## TASK DIRECTIONS
Drop the pictures and restate the rest of the listing word for word.

..........

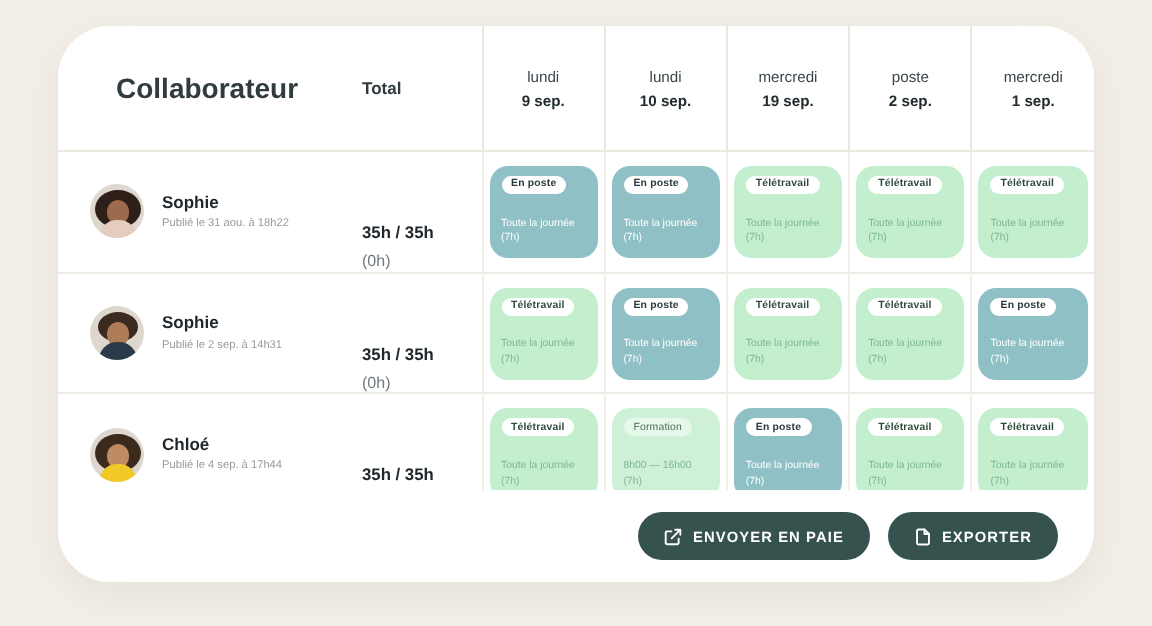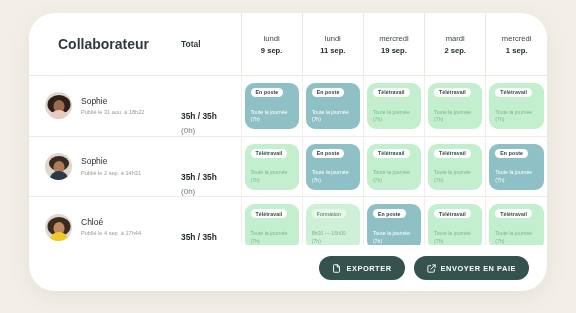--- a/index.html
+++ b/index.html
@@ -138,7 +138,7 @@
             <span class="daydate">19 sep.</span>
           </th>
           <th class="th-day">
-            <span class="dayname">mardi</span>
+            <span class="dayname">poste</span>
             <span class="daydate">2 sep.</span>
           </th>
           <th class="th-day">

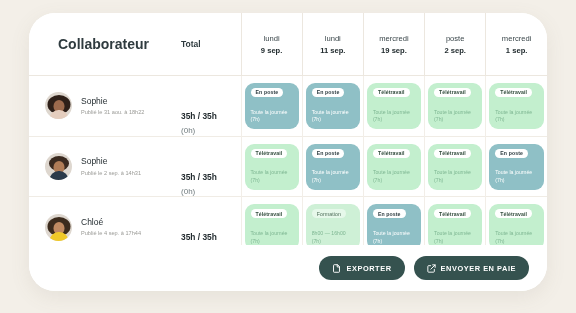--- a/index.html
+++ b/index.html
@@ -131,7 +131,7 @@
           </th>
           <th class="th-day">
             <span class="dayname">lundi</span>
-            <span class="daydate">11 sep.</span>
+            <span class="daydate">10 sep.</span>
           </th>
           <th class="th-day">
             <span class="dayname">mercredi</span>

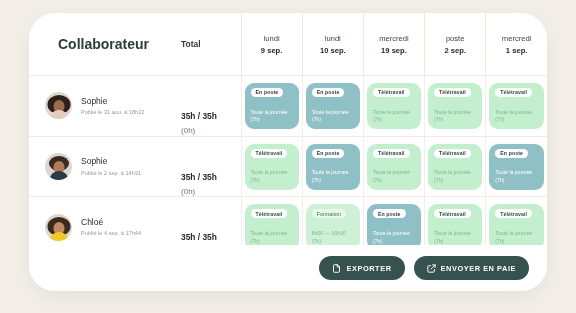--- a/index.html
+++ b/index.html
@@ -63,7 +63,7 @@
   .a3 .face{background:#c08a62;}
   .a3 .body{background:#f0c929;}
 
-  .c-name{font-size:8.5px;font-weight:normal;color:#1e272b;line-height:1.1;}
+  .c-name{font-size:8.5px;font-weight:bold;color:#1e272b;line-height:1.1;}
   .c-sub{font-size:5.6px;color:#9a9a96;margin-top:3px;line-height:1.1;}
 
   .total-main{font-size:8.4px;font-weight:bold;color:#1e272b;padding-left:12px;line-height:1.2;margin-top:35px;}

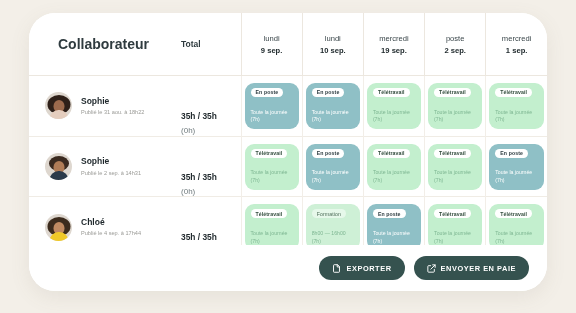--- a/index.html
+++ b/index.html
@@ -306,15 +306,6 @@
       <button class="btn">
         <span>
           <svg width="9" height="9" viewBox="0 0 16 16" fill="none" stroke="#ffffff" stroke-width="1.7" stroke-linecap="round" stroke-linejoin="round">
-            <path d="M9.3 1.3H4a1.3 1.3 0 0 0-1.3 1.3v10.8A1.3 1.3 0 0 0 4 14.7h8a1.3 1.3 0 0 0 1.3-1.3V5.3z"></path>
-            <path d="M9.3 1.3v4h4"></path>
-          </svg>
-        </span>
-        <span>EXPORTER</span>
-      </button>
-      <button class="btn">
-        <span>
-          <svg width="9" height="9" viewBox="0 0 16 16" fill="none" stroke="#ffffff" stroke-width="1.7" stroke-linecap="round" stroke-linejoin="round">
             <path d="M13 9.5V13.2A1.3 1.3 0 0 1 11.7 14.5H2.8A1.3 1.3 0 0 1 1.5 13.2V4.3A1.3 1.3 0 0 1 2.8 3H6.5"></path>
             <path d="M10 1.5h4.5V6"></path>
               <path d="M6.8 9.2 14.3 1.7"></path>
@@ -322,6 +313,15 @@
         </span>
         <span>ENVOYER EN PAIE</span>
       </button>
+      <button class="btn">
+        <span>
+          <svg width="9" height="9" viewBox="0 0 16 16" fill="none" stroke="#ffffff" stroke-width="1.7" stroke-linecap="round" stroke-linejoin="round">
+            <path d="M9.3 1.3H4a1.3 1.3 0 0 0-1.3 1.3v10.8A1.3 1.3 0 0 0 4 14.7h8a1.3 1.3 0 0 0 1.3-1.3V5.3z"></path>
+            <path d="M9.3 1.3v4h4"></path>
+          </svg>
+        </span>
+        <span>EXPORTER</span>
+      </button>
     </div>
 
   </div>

..........

## SOLUTION TO THIS EXERCISE
--- a/index.html
+++ b/index.html
@@ -138,7 +138,7 @@
             <span class="daydate">19 sep.</span>
           </th>
           <th class="th-day">
-            <span class="dayname">mardi</span>
+            <span class="dayname">poste</span>
             <span class="daydate">2 sep.</span>
           </th>
           <th class="th-day">

--- a/index.html
+++ b/index.html
@@ -131,7 +131,7 @@
           </th>
           <th class="th-day">
             <span class="dayname">lundi</span>
-            <span class="daydate">11 sep.</span>
+            <span class="daydate">10 sep.</span>
           </th>
           <th class="th-day">
             <span class="dayname">mercredi</span>

--- a/index.html
+++ b/index.html
@@ -63,7 +63,7 @@
   .a3 .face{background:#c08a62;}
   .a3 .body{background:#f0c929;}
 
-  .c-name{font-size:8.5px;font-weight:normal;color:#1e272b;line-height:1.1;}
+  .c-name{font-size:8.5px;font-weight:bold;color:#1e272b;line-height:1.1;}
   .c-sub{font-size:5.6px;color:#9a9a96;margin-top:3px;line-height:1.1;}
 
   .total-main{font-size:8.4px;font-weight:bold;color:#1e272b;padding-left:12px;line-height:1.2;margin-top:35px;}

--- a/index.html
+++ b/index.html
@@ -306,15 +306,6 @@
       <button class="btn">
         <span>
           <svg width="9" height="9" viewBox="0 0 16 16" fill="none" stroke="#ffffff" stroke-width="1.7" stroke-linecap="round" stroke-linejoin="round">
-            <path d="M9.3 1.3H4a1.3 1.3 0 0 0-1.3 1.3v10.8A1.3 1.3 0 0 0 4 14.7h8a1.3 1.3 0 0 0 1.3-1.3V5.3z"></path>
-            <path d="M9.3 1.3v4h4"></path>
-          </svg>
-        </span>
-        <span>EXPORTER</span>
-      </button>
-      <button class="btn">
-        <span>
-          <svg width="9" height="9" viewBox="0 0 16 16" fill="none" stroke="#ffffff" stroke-width="1.7" stroke-linecap="round" stroke-linejoin="round">
             <path d="M13 9.5V13.2A1.3 1.3 0 0 1 11.7 14.5H2.8A1.3 1.3 0 0 1 1.5 13.2V4.3A1.3 1.3 0 0 1 2.8 3H6.5"></path>
             <path d="M10 1.5h4.5V6"></path>
               <path d="M6.8 9.2 14.3 1.7"></path>
@@ -322,6 +313,15 @@
         </span>
         <span>ENVOYER EN PAIE</span>
       </button>
+      <button class="btn">
+        <span>
+          <svg width="9" height="9" viewBox="0 0 16 16" fill="none" stroke="#ffffff" stroke-width="1.7" stroke-linecap="round" stroke-linejoin="round">
+            <path d="M9.3 1.3H4a1.3 1.3 0 0 0-1.3 1.3v10.8A1.3 1.3 0 0 0 4 14.7h8a1.3 1.3 0 0 0 1.3-1.3V5.3z"></path>
+            <path d="M9.3 1.3v4h4"></path>
+          </svg>
+        </span>
+        <span>EXPORTER</span>
+      </button>
     </div>
 
   </div>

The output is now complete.